– Александр Абрамович, насколько отвечает премиальная система реальному положению дел в русской литературе?
– Про Букер и премиальную систему говорить ничего не хочу, поскольку считаю такие высказывания некорректными для меня в нынешней роли председателя жюри. Постараюсь, чтобы работа жюри была совершенно закрытой и пресса получала информацию только о результатах наших голосований. Никаких обнародованных «особых мнений» и тому подобного не будет.
- Как, по-вашему, изменился российский читатель за последнее время?
– Кто раньше книжки читал, читают и сейчас. Вот пришли люди в клуб с громкой музыкой, интеллектуальный, изысканный, молодежный: справа от входа книжки, слева – музыка. Во времена моей молодости не было такого клуба, чтоб и книжки, и музыка. Мы отдельно читали книжки, которые невозможно было достать, но все-таки читали, а отдельно шли в полуподпольный джазовый клуб. Те, кто сейчас смотрит «Фабрику звезд», при советской власти пили водку и пели «Вот кто-то с горочки спустился┘». Теперь они пьют водку и смотрят «Фабрику звезд». Ничего не изменилось! Хотя мне «Вот кто-то с горочки спустился┘» нравится больше. А те, кто сидел на кухне и спорил о судьбах родины и читал подпольного Набокова, приходят в место, подобное этому, берут неподпольного Набокова и слушают авангардную рок-группу. Это соотношение не изменилось. Книжные магазины набиты битком, книжный бизнес процветает. А то, что процветает, прежде всего Донцова и Устинова, так раньше больше всех процветал Кочетков, с точки зрения литературы – они равны. А с точки зрения идеологии – Кочетов еще к тому же и голову дурил.
- Не пора ли вводить цензуру?
– Ничего хорошего в цензуре нет, не дай бог, чтобы она вернулась, но и в беспределе нет ничего хорошего. Тем более что все беспредельщики, как только добираются до власти, немедленно устанавливают свою цензуру.

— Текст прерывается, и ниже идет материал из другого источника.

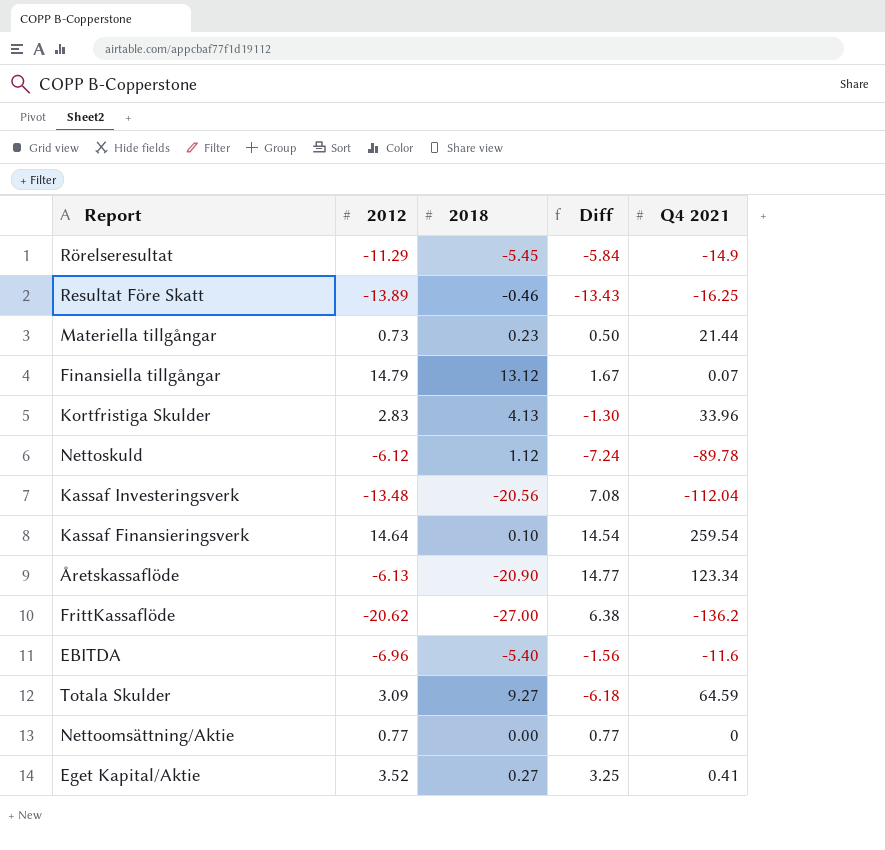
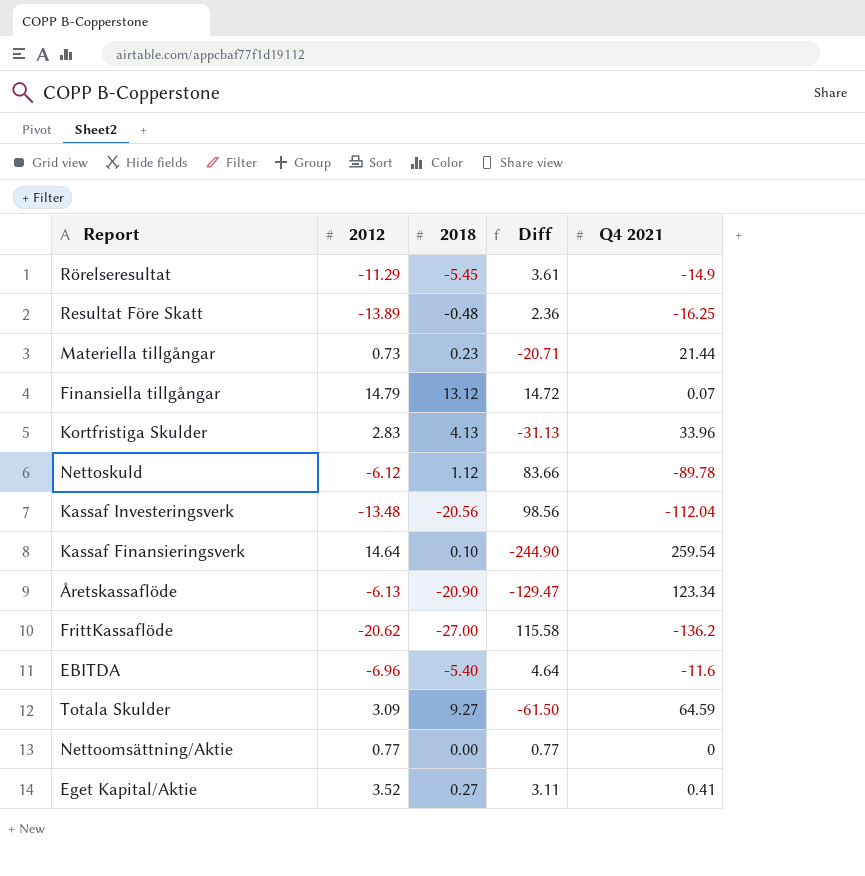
column Diff | formula: [2012] - [2018] -> [2012] - [Q4 2021]
Resultat Före Skatt | 2018: -0.46 -> -0.48

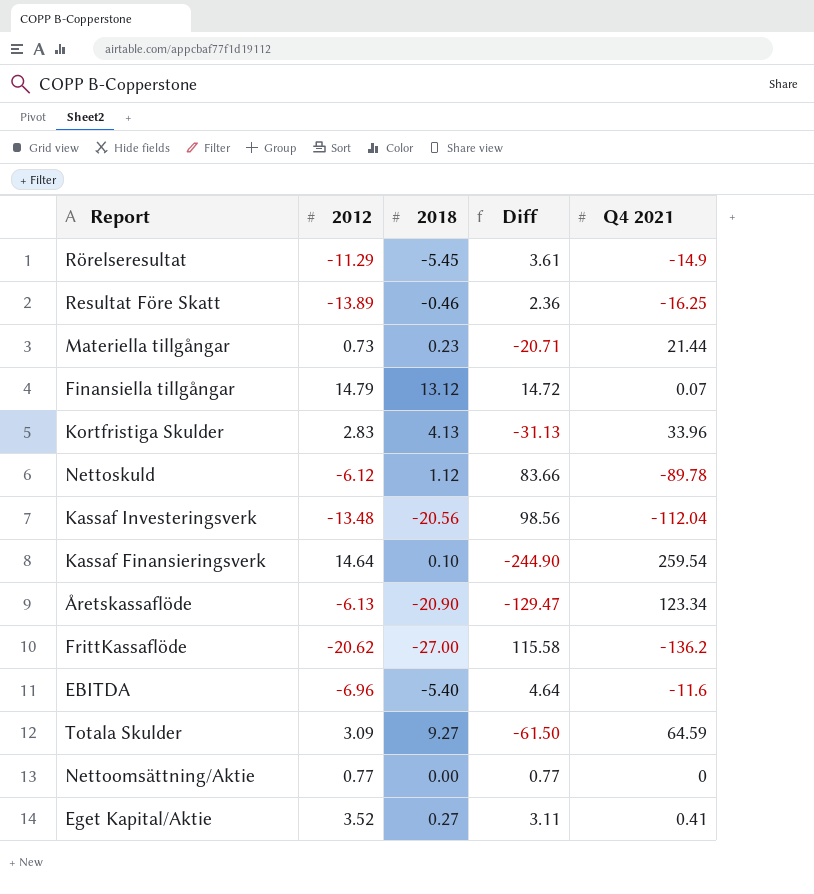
Resultat Före Skatt | 2018: -0.48 -> -0.46

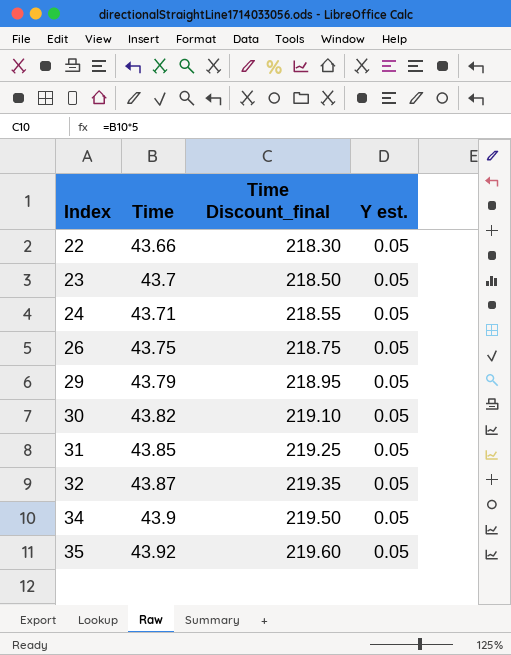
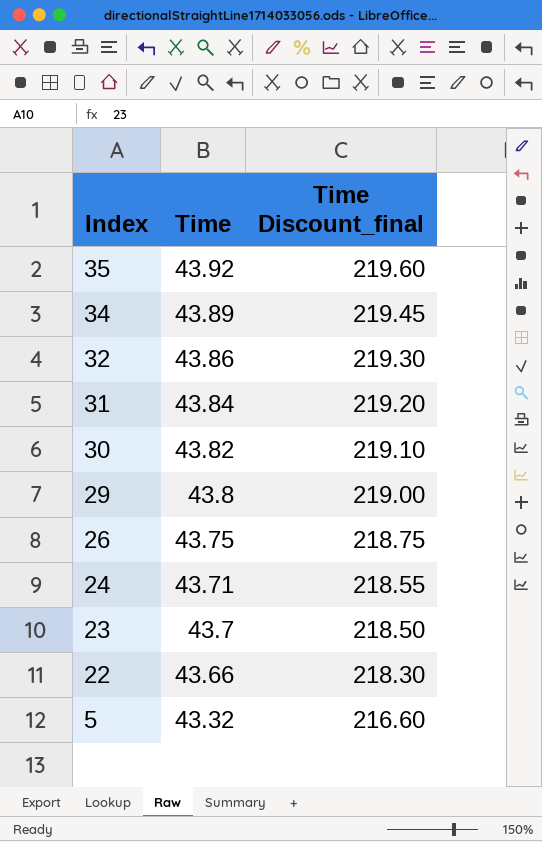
row order: Index ascending -> Index descending
column Y est. | position: 4 -> none
34 | Time: 43.9 -> 43.89
34 | Time Discount_final: 219.50 -> 219.45
32 | Time: 43.87 -> 43.86
32 | Time Discount_final: 219.35 -> 219.30
31 | Time: 43.85 -> 43.84
31 | Time Discount_final: 219.25 -> 219.20
29 | Time: 43.79 -> 43.8
29 | Time Discount_final: 218.95 -> 219.00
row 5: none -> 43.32 | 216.60

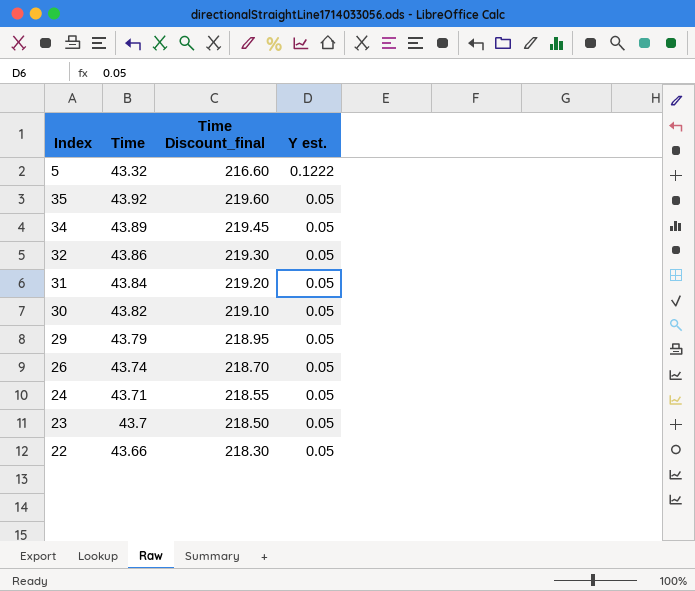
row order: Index descending -> Y est. descending
column Y est. | position: none -> 4
29 | Time: 43.8 -> 43.79
29 | Time Discount_final: 219.00 -> 218.95
26 | Time: 43.75 -> 43.74
26 | Time Discount_final: 218.75 -> 218.70

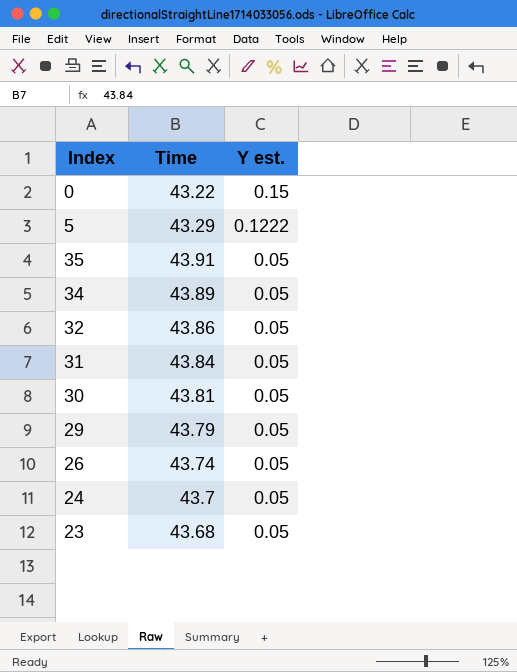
column Time Discount_final | formula: [Time] * 5 -> none
row 22: 43.66 | 218.30 | 0.05 -> none
row 0: none -> 43.22 | 0.15
5 | Time: 43.32 -> 43.29
35 | Time: 43.92 -> 43.91
30 | Time: 43.82 -> 43.81
24 | Time: 43.71 -> 43.7
23 | Time: 43.7 -> 43.68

- Что-то изменилось принципиально в литературном пейзаже с появлением интернета?
– Интернет – это не просто отсутствие цензуры, а отсутствие всяких ограничителей, в том числе – эстетических: написал – вывесил. Ты пришел к читателю сразу, ни редактора, ни издателя, никого. Эстетическая ценность не определена экспертами. Между читателем и писателем нет никого. Эксперт, который скажет: это художественно несостоятельно, не нужен. И это, как и другие, предшествовавшие технические новшества, ведет, с одной стороны, к либерализации духовной сферы, с другой стороны, либерализм самоуничтожается при этом, потому что интернет, я в этом уверен, чем дальше, тем больше будет использоваться для борьбы с либерализмом, для прокламирования антилиберальных идей. И, как и подобает консерватору, я не большой поклонник сетевой литературы и вообще сети. Но смерти бумажной литературы я не вижу, не умер же театр окончательно с появлением кино и даже телевидения. Просто все предшествующее становится более элитарным по мере появления чего-то нового. Бумажная литература все больше становится занятием для чудаков, которым нравится листать страницы┘ Думаю, что технологические преимущества сети как идеального справочного источника и средства связи, чем дальше, тем больше будут уравновешиваться, а может, потом и перекрываться опасностями, которые заключены в интернете. В XVIII веке революционная зараза практически никуда за пределы Франции не смогла распространиться. А в начале ХХ века, благодаря книгопечатанию, телефону и телеграфу, зараза лево-правых экстремистских (я не различаю этого) движений распространилась практически на весь мир. Вершиной чего явилось возникновение большевистской России и нацистской Германии.